MAJOR General Ian Campbell, CBE, DSO, and Bar, who has died aged 97 in Australia, defended Retimo (now Rethymno) airfield in Crete for 10 days, when the Germans launched an airborne assault on the island, and inflicted so many casualties that the Germans never ventured an airborne assault again in the course of the war. Campbell, who had already won a DSO for his planning and personal hazardous reconnaissance of Bardia (Libya) in January 1941, had been given command of the 2/1st Australian Infantry Battalion which he joined in northern Greece and commanded skilfully during the fighting retreat in the face of greater superior German forces, until evacuated to Crete.

He was assigned the task of holding Retimo airfield with a mixed force consisting of two Australian battalions of barely more than half strength, two untrained Greek battalions, and a collection of police cadets. Their arms were totally inadequate for confronting the fire power of the Germans attacking them on May 20, 1941, but they shot down so many parachutists and glider-borne troops that the Germans battled for 10 days before massing forces made available for the capture of the rest of the island, made further resistance hopeless. As the German tanks converged on the airfield, Campbell, who had been out of radio and telephone contact with the other Allied forces on the island for many days, surrendered in order to avoid pointless slaughter of his remaining troops. The order to evacuate had been given three days earlier but had never reached him.

He was interred in Germany for the remainder of the war but after release returned to Australia where he held a number of important military appointments, such as Director of Infantry, Director of Military Training, Commander of Australian Troops assigned to the Korean War, and commandant of the Australian staff college and Royal Military College, Duntroon. He was appointed CBE in 1954 and retired from the army in 1957, subsequently working for James Hardie Limited and later as chairman (unpaid) for the NSW Red Cross. He also worked unobtrusively for several other charitable organisations.

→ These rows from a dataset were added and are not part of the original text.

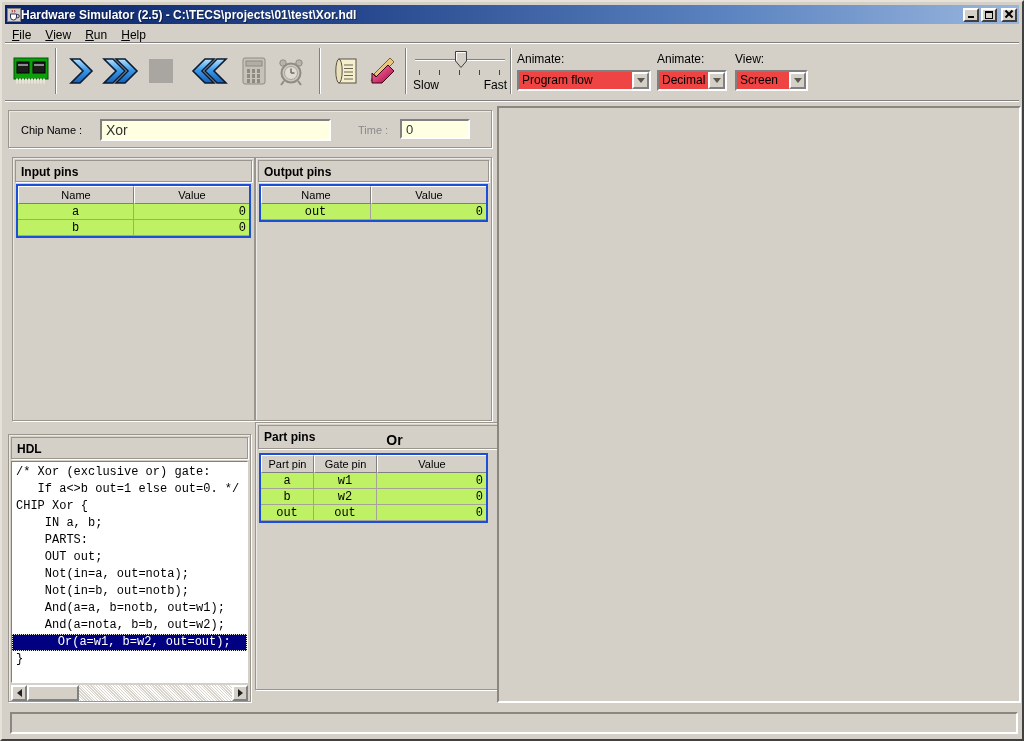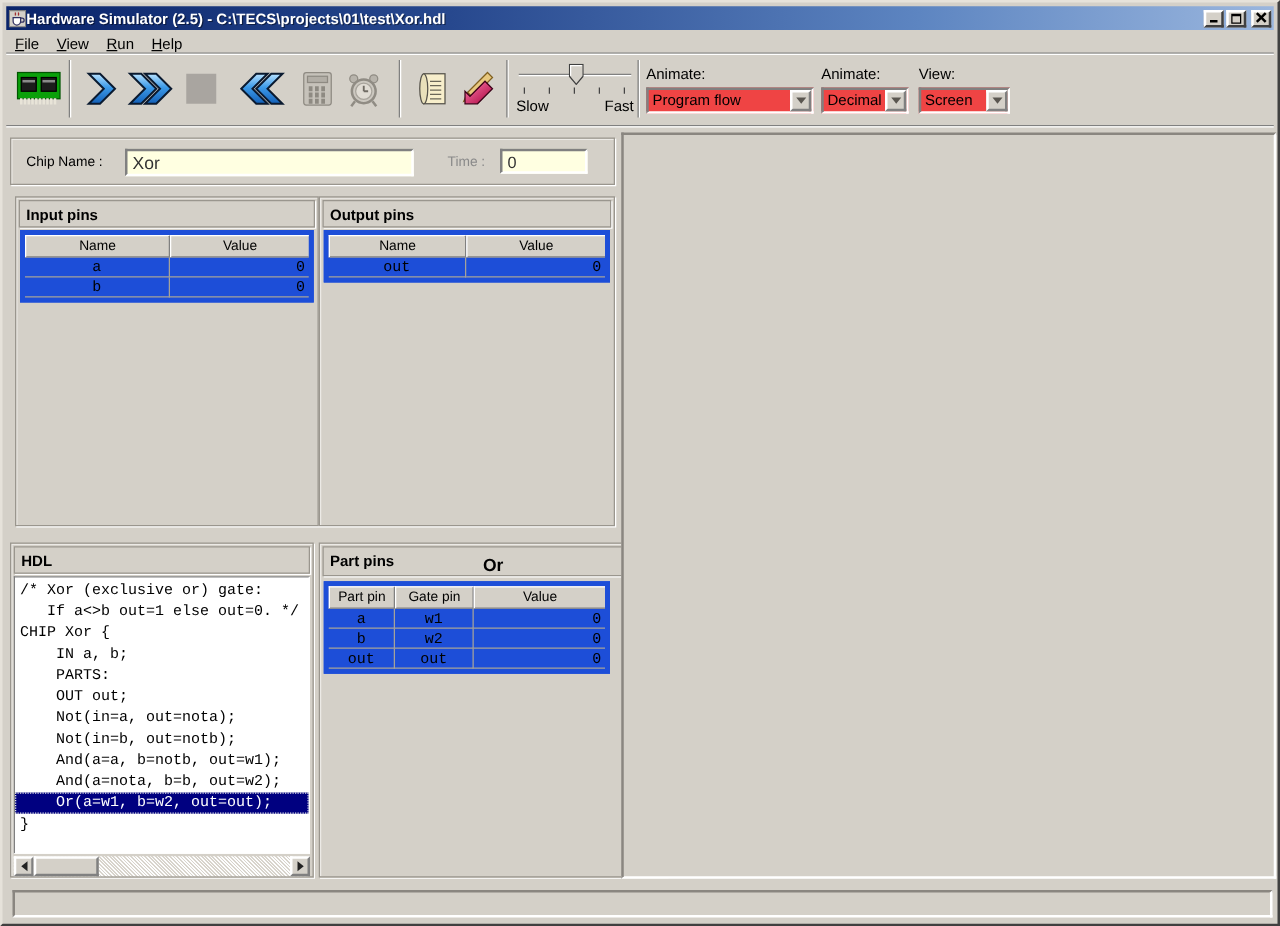"Name" .ptable { background: #1d4ed8 -> #bef264; border: 4px solid #1d4ed8 -> 2px solid #1d4ed8 }
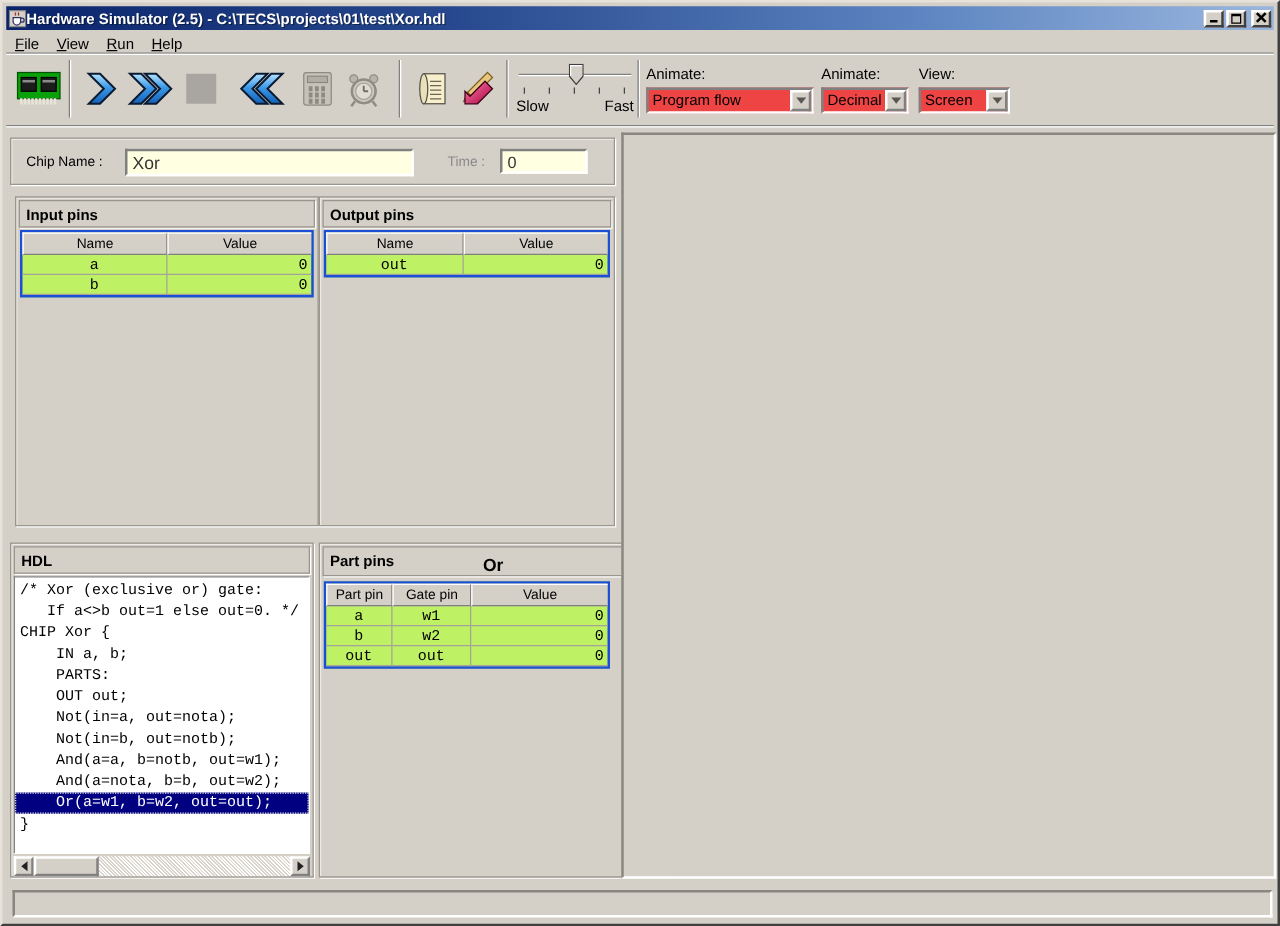"Part pins" div.panel { top: 432px -> 420px }
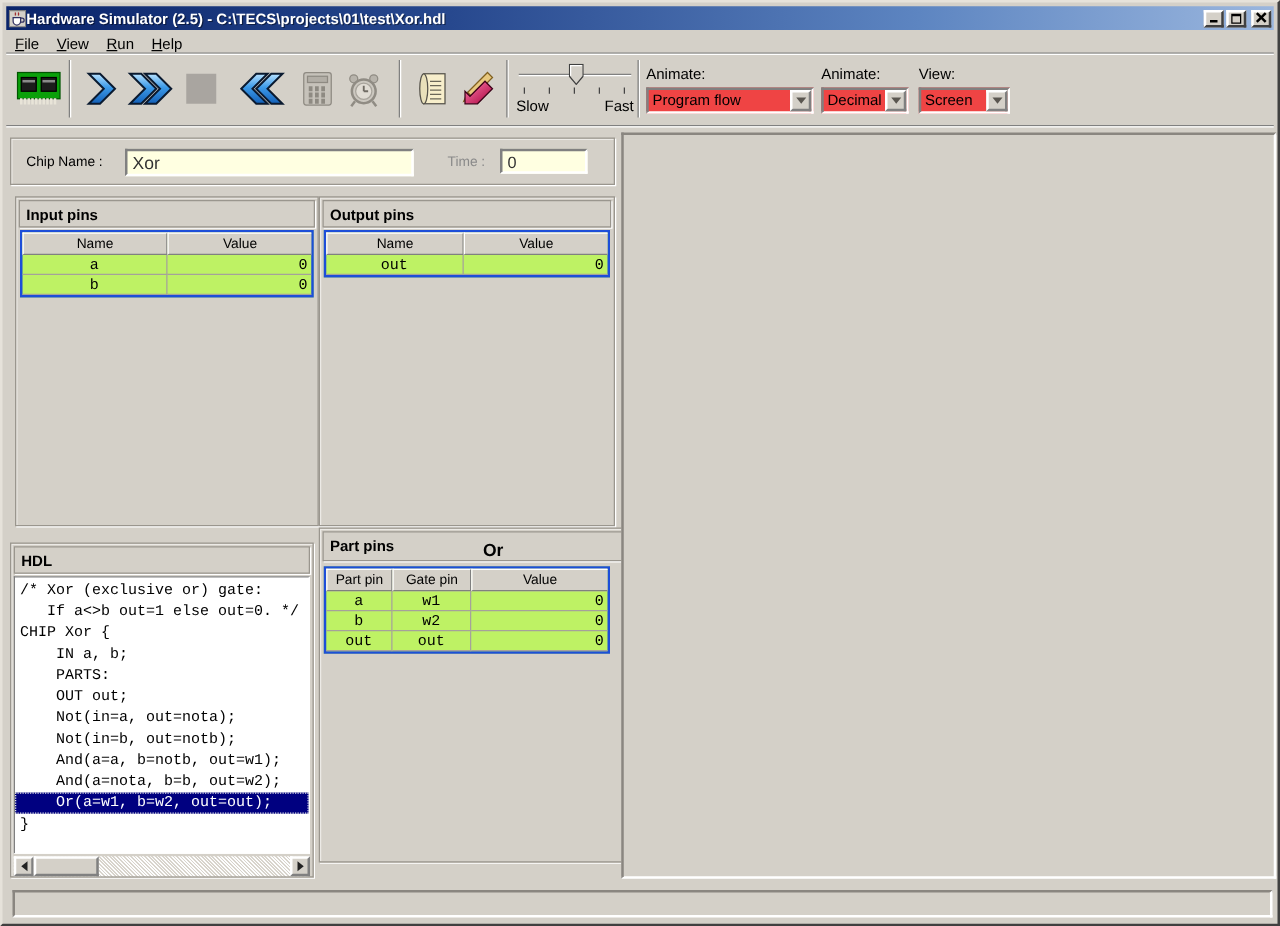"Or(a=w1, b=w2, out=out);" .hline.hl { padding-left: 4px -> 17px }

Ian Ross Campbell was born on March 23, 1900, was educated at Scots College, Sydney, and the RMC Duntroon (where he won the Sword of Honour), before being commissioned and serving with the Royal Scots Fusiliers on the north-west frontier of India. A keen mountaineer, he made several climbs on Everest during his leaves. After returning to Australia in 1927 he served in Sydney, attended the staff college and was appointed Brigade Major in 16th Australian Infantry Brigade in 1939.

He was appointed Knight Commander of the Royal Greek Order of the Phoenix, and many parts of Retimo (eg Campbell Park) are named after him. The Cretans sent an urn of Cretan soil to be interred with him.

He married Patience Russell in 1927; she died in 1961. They had a daughter. In 1967 he married Irene Cardamatis.